Test baking powder: mix 1 teaspoon baking powder with 1/2 cup hot water and the mixture should bubble immediately; if not, replace it.

Cannery Dates
Sandy Utah Home Storage Center Dry Pack (801-561-8104)
December 6th - 1:00 pm to 5:00 pm
This time have been reserved for our Stake.

Welfare Square Cannery (240-2227)
Call this number for the most current family canning information at the welfare square cannery.

Slow Cooker Lasagna
From the kitchen of Shannon Fletcher
1 Lb.

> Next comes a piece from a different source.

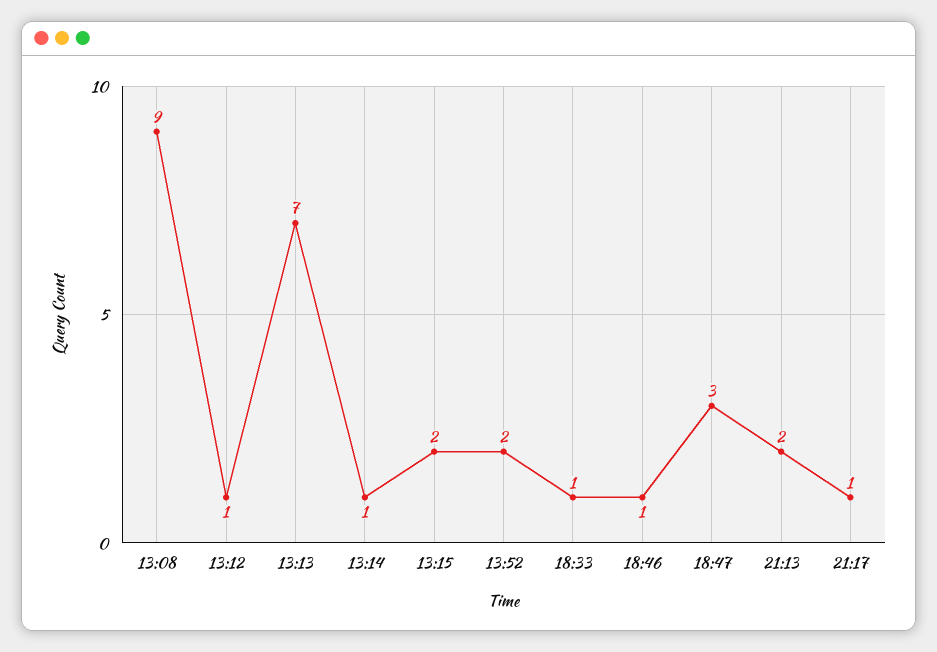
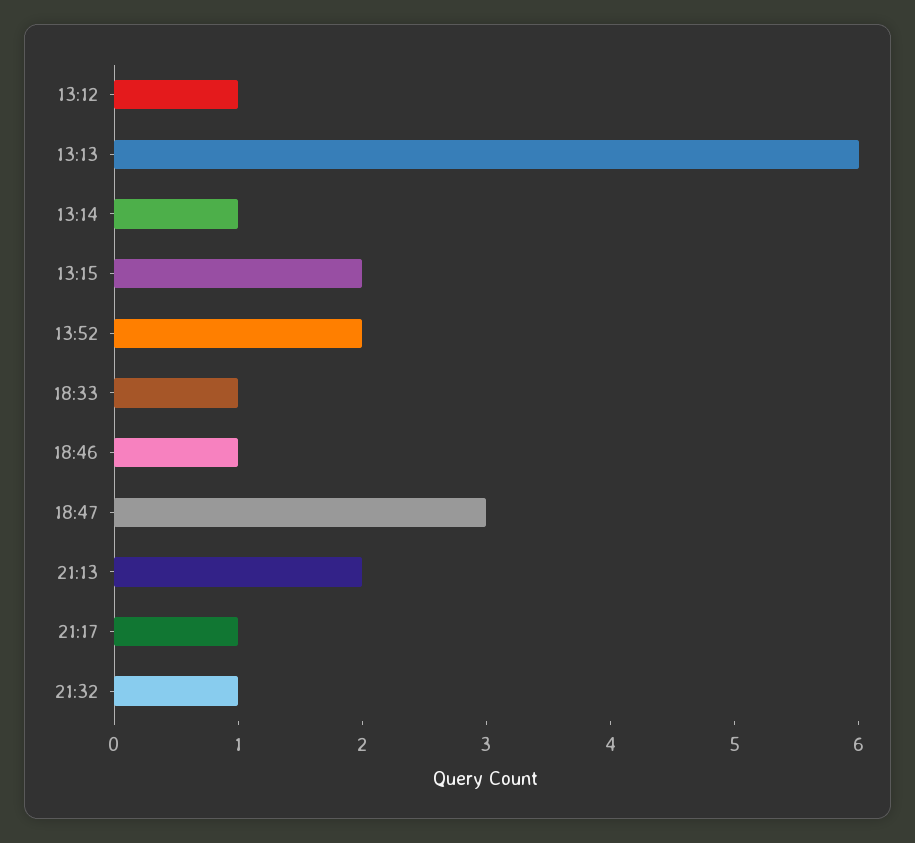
13:08: 9 -> none
13:13: 7 -> 6
21:32: none -> 1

Ground Beef (Browned)
4-5 Cup Spaghetti Sauce (Quantity depends upon how firm/juicy you like it)
1 Container (24 oz) Cottage Cheese
1 Egg
8-10 Lasagna Noodles (Uncooked)
2-3 Cup Mozzarella Cheese (Grated)
Combine ground beef & spaghetti sauce
Combine egg & cottage cheese
Layer half of the ground beef mixture, the dry noodles, the cottage cheese mixture, and the mozzarella cheese in the slow cooker; repeat layers

Cover; cook on high 4-5 hours or on low 6-8 hours.

Gratitude
Gratitude is a Spirit-filled principle. It opens our minds to a universe permeated with the richness of a living God. Through it, we become spiritually aware of the wonder of the smallest things, which gladden our hearts with their messages of God's love. This grateful awareness heightens our sensitivity to divine direction. When we communicate gratitude, we can be filled with the Spirit and connected to those around us and the Lord. Gratitude inspires happiness and carries divine influence.